A furious storm raged during the night of August 22: the blackness was rent by the lightning that is known only to the hurricane-regions of the earth. The negroes gathered upon the Morne Rouge, sacrificed a black heifer with frantic dances which the elements seemed to electrify, thunder emphasized the declaration of the priestess that the entrails were satisfactory, and the quarters were thrown into a huge brazier to be burned. At that moment a bird fell from the overhanging branch of a tree directly into the cooking spell, and terrible shouts of encouragement hailed the omen. Is it an old Pelasgic or a Thracian forest grown mænadic over some forgotten vengeance of the early days? It is the unalterable human nature, masked in the deeper colors of more fervid skies, gathering a mighty breath into its lacerated bosom for a rending of outrage and a lion's leap in the dark against its foe.

"Listen!" cried Buckman. "The good God conceals himself in a cloud, He mutters in the tempest. By the whites He commands crime, by us He commands benefits. But God, who is good, ordains for us vengeance. Tear down the figure of the white man's God which brings the tears to your eyes. Hear! It is Liberty! It speaks to the hearts of us all."

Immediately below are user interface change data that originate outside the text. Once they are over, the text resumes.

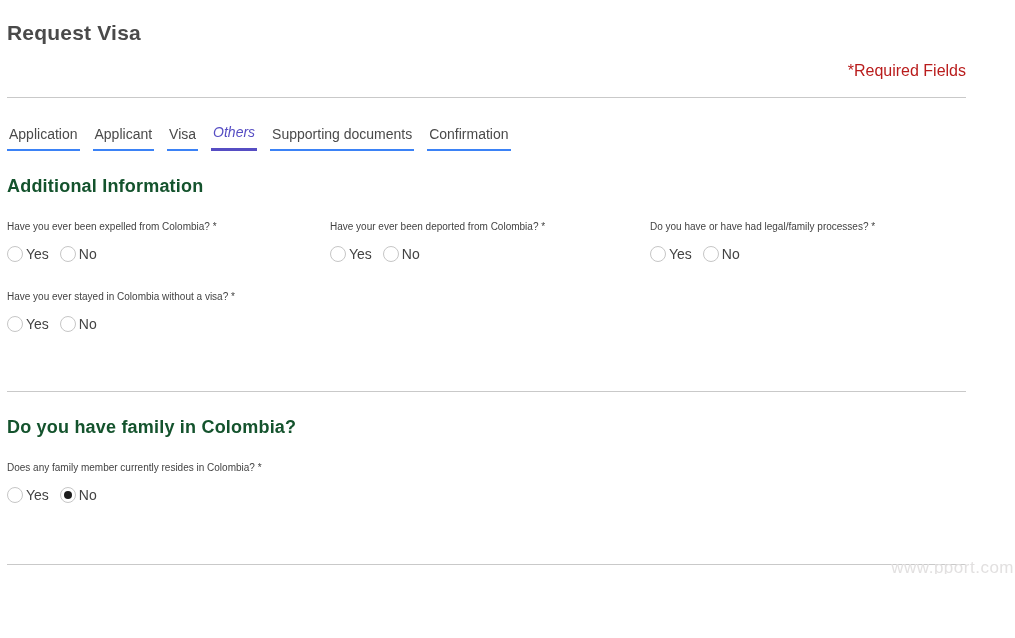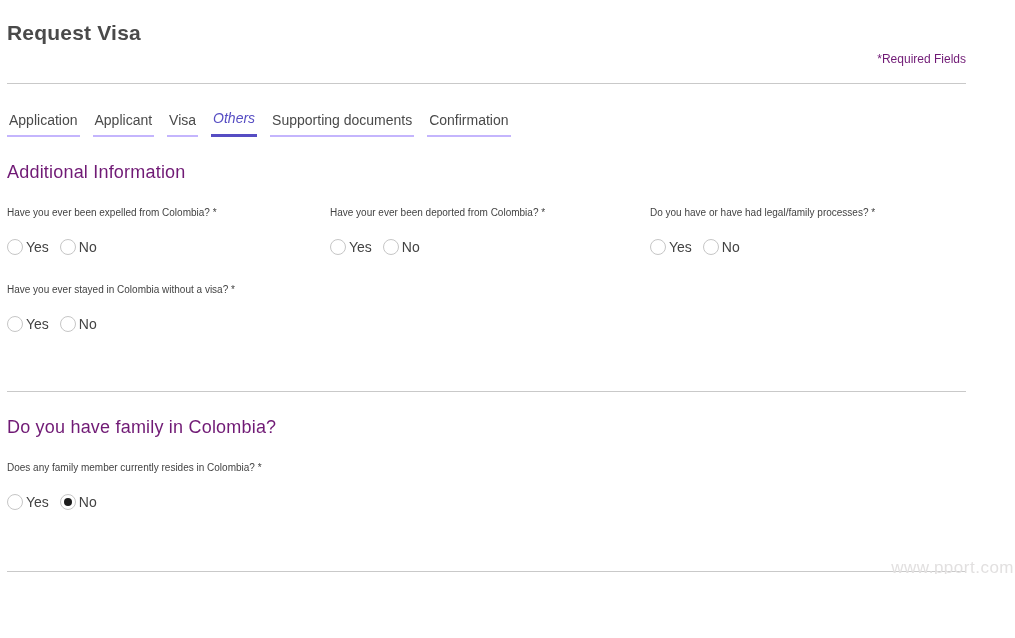"*Required Fields" .required-note { color: #701a75 -> #b91c1c; font-size: 12px -> 16px; margin-top: 7px -> 17px }
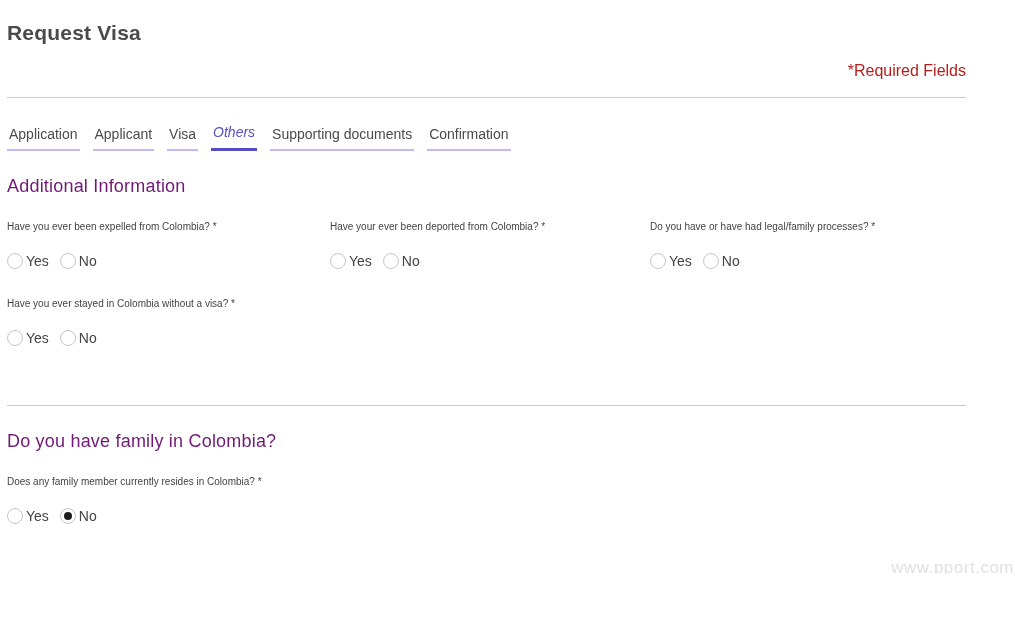"Application" .tab { border-bottom: 2px solid #c4b5fd -> 2px solid #3b82f6 }
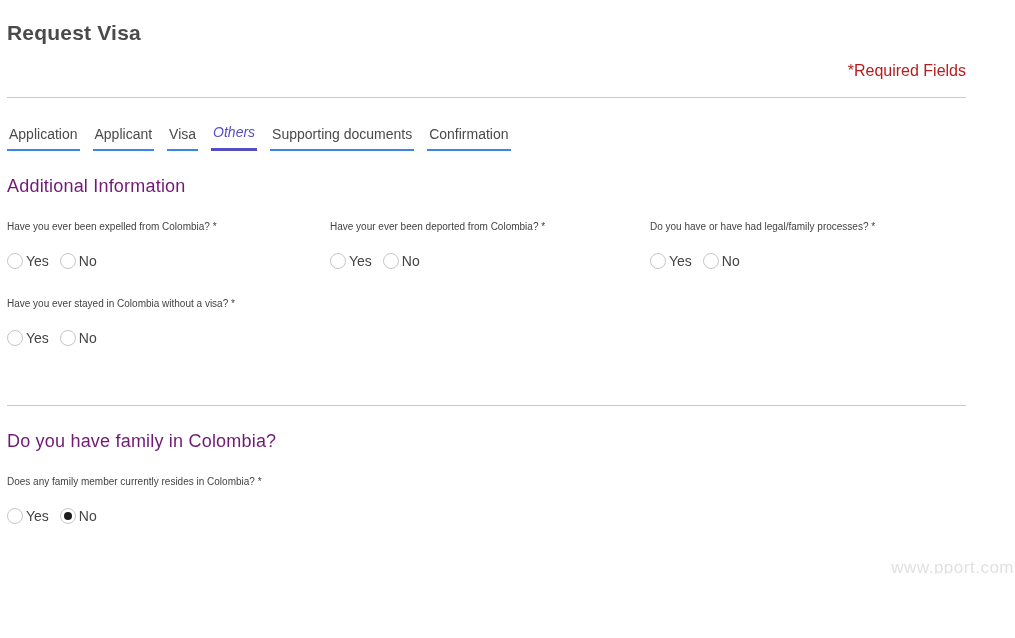"Additional Information" .section-heading { color: #701a75 -> #14532d; font-weight: 400 -> 700 }
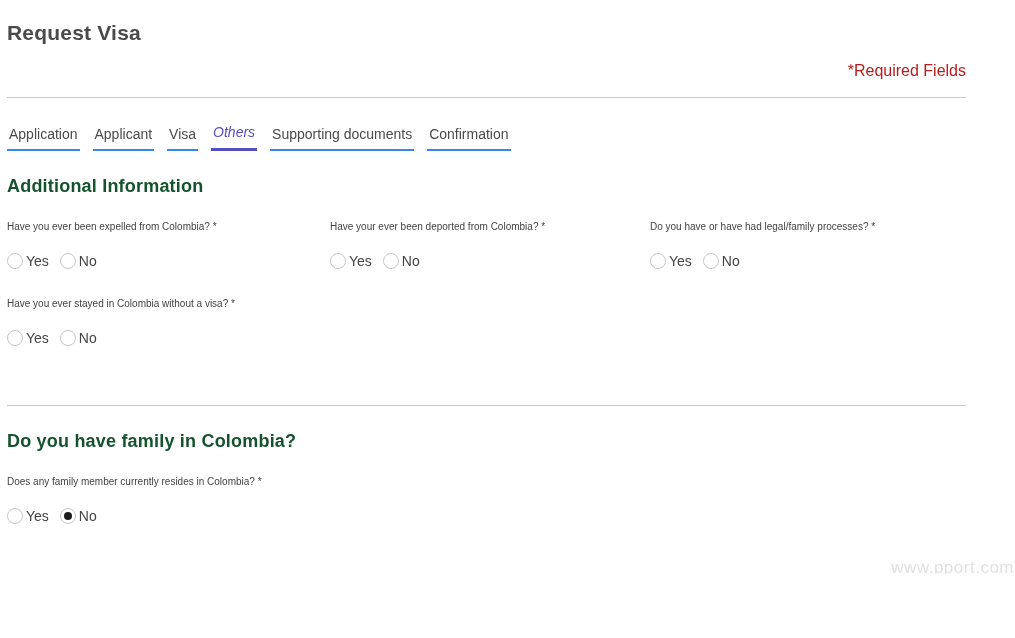"Yes" .radio-row { margin-top: 17px -> 10px }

The morning broke clear, but the tempest had dropped from the skies to earth. The costly habitations, whose cornerstones were dungeons, in whose courts the gay guests of the planter used to season their dessert with the punishments he had saved up for them, were carried off by exulting flames. The great fields of cane, which pumped the earth's sap and the negro's blood up for the slaveholder's caldron, went crackling away with the houses which they furnished. Rich garments, dainty upholstery, and the last fashions of Paris went parading on the negroes' backs, and hid the marks of the floggings which earned them. The dead women and children lay in the thickets where they had vainly implored mercy. There are long careers of guiltiness whose devilish nature becomes apparent only when innocence suffers with it. Then the cry of a babe upon a negro's pike is the voice of God's judgment against a century.